Of the records that follow, copy only the lines from the line containing "box-shadow: 0 14px 38px" to the line containing "materials are look", both included, exactly as written.
Data extract section start
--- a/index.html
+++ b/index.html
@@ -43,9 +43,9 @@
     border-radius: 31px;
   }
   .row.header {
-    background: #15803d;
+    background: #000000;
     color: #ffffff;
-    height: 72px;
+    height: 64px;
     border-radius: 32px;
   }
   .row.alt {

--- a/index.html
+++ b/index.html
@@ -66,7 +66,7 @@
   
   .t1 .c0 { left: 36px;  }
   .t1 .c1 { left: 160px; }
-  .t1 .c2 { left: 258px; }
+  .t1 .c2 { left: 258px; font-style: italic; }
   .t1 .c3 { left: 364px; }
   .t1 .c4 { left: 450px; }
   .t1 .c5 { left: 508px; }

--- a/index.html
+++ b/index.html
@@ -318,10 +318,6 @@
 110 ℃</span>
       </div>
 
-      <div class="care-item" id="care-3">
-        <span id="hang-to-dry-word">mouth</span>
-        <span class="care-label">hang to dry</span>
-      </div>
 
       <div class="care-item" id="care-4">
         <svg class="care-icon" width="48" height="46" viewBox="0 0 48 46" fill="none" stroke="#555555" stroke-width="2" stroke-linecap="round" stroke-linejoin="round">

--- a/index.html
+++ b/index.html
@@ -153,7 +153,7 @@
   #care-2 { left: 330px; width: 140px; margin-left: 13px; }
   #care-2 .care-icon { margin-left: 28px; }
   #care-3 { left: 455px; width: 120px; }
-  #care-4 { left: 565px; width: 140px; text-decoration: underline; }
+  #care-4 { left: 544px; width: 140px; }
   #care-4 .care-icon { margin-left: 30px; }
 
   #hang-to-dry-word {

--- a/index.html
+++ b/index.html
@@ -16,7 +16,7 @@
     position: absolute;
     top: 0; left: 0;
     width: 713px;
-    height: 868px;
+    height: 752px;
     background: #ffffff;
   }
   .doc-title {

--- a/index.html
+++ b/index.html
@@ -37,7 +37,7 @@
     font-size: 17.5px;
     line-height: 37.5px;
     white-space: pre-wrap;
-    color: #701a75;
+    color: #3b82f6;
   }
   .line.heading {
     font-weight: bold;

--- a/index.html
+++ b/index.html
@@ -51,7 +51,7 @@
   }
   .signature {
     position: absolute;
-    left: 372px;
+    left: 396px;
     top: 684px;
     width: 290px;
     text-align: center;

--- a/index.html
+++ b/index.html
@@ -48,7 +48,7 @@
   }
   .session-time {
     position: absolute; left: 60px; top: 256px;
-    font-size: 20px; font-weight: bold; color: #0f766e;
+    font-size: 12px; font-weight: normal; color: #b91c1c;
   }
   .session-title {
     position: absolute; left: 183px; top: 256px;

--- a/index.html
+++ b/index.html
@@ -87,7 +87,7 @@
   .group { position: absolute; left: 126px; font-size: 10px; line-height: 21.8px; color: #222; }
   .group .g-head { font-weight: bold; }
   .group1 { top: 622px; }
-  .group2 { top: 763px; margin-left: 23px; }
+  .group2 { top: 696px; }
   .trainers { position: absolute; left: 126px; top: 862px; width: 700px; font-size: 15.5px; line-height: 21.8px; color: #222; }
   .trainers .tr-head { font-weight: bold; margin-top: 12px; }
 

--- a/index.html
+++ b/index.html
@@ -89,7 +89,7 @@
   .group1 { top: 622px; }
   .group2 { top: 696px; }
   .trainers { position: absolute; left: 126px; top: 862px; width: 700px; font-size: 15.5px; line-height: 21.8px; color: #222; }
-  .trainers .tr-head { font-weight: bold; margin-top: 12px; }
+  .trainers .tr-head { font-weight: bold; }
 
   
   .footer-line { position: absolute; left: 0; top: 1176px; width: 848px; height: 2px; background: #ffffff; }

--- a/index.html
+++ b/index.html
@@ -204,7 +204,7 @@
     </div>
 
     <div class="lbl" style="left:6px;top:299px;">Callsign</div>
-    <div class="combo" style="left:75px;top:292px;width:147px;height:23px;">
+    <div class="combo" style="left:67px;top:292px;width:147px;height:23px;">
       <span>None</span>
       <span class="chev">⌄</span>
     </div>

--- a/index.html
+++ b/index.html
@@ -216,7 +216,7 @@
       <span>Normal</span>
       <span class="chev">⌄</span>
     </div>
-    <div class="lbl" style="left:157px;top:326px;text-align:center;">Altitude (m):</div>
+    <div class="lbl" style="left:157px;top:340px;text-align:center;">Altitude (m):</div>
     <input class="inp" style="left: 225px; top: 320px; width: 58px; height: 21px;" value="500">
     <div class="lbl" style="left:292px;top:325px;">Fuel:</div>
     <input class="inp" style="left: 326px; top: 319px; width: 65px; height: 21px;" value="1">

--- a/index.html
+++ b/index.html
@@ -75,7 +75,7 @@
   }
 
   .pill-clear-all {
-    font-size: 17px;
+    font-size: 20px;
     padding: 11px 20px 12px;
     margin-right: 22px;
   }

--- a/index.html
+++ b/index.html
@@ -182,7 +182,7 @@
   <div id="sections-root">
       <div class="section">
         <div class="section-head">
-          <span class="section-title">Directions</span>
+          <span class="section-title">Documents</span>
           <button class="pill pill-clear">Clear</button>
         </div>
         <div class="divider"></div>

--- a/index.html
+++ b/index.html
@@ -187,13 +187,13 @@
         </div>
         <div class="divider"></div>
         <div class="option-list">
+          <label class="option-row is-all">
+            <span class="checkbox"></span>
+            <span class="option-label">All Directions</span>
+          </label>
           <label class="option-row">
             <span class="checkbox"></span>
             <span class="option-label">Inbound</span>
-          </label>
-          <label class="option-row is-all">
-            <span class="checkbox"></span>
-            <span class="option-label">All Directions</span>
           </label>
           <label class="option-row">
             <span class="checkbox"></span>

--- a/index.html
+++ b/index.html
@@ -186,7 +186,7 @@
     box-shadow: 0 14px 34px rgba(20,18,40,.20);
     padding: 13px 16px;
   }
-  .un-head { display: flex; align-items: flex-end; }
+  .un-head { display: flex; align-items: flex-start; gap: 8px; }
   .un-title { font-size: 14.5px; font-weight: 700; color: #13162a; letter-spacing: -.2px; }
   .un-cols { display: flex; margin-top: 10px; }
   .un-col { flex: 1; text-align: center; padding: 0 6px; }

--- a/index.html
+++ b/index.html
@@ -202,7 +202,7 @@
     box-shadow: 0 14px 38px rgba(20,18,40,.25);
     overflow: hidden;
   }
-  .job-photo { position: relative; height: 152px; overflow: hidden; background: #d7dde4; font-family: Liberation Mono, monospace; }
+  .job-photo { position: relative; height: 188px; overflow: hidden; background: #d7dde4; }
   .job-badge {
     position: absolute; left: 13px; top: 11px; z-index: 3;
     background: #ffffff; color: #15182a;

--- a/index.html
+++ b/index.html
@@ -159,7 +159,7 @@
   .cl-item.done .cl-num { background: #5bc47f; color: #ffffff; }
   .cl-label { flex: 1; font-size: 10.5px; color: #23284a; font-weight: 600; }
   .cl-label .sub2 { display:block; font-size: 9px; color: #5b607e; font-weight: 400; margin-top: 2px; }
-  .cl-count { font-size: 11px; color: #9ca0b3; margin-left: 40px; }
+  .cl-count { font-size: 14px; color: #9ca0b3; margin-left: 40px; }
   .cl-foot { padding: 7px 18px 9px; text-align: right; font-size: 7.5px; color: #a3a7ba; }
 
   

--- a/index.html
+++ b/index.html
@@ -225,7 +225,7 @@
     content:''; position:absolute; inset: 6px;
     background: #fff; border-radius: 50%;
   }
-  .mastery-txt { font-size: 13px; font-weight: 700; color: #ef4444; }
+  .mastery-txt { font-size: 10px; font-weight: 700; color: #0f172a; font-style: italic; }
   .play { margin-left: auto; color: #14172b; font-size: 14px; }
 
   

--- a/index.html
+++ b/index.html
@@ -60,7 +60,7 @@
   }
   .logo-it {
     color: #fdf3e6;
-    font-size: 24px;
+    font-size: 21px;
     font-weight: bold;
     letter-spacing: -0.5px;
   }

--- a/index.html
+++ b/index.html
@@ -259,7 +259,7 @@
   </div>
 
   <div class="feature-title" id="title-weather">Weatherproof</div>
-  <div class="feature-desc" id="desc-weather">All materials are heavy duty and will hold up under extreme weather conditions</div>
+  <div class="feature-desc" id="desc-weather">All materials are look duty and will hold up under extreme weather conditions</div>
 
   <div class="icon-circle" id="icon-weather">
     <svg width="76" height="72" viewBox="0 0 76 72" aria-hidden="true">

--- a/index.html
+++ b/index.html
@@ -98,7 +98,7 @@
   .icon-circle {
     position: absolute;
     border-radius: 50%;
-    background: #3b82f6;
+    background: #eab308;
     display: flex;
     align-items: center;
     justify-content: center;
Data extract section end
* Solution to the exercise
     box-shadow: 0 14px 38px rgba(20,18,40,.25);
     overflow: hidden;
   }
-  .job-photo { position: relative; height: 152px; overflow: hidden; background: #d7dde4; font-family: Liberation Mono, monospace; }
+  .job-photo { position: relative; height: 188px; overflow: hidden; background: #d7dde4; }
   .job-badge {
     position: absolute; left: 13px; top: 11px; z-index: 3;
     background: #ffffff; color: #15182a;

--- a/index.html
+++ b/index.html
@@ -159,7 +159,7 @@
   .cl-item.done .cl-num { background: #5bc47f; color: #ffffff; }
   .cl-label { flex: 1; font-size: 10.5px; color: #23284a; font-weight: 600; }
   .cl-label .sub2 { display:block; font-size: 9px; color: #5b607e; font-weight: 400; margin-top: 2px; }
-  .cl-count { font-size: 11px; color: #9ca0b3; margin-left: 40px; }
+  .cl-count { font-size: 14px; color: #9ca0b3; margin-left: 40px; }
   .cl-foot { padding: 7px 18px 9px; text-align: right; font-size: 7.5px; color: #a3a7ba; }
 
   

--- a/index.html
+++ b/index.html
@@ -225,7 +225,7 @@
     content:''; position:absolute; inset: 6px;
     background: #fff; border-radius: 50%;
   }
-  .mastery-txt { font-size: 13px; font-weight: 700; color: #ef4444; }
+  .mastery-txt { font-size: 10px; font-weight: 700; color: #0f172a; font-style: italic; }
   .play { margin-left: auto; color: #14172b; font-size: 14px; }
 
   

--- a/index.html
+++ b/index.html
@@ -60,7 +60,7 @@
   }
   .logo-it {
     color: #fdf3e6;
-    font-size: 24px;
+    font-size: 21px;
     font-weight: bold;
     letter-spacing: -0.5px;
   }

--- a/index.html
+++ b/index.html
@@ -259,7 +259,7 @@
   </div>
 
   <div class="feature-title" id="title-weather">Weatherproof</div>
-  <div class="feature-desc" id="desc-weather">All materials are heavy duty and will hold up under extreme weather conditions</div>
+  <div class="feature-desc" id="desc-weather">All materials are look duty and will hold up under extreme weather conditions</div>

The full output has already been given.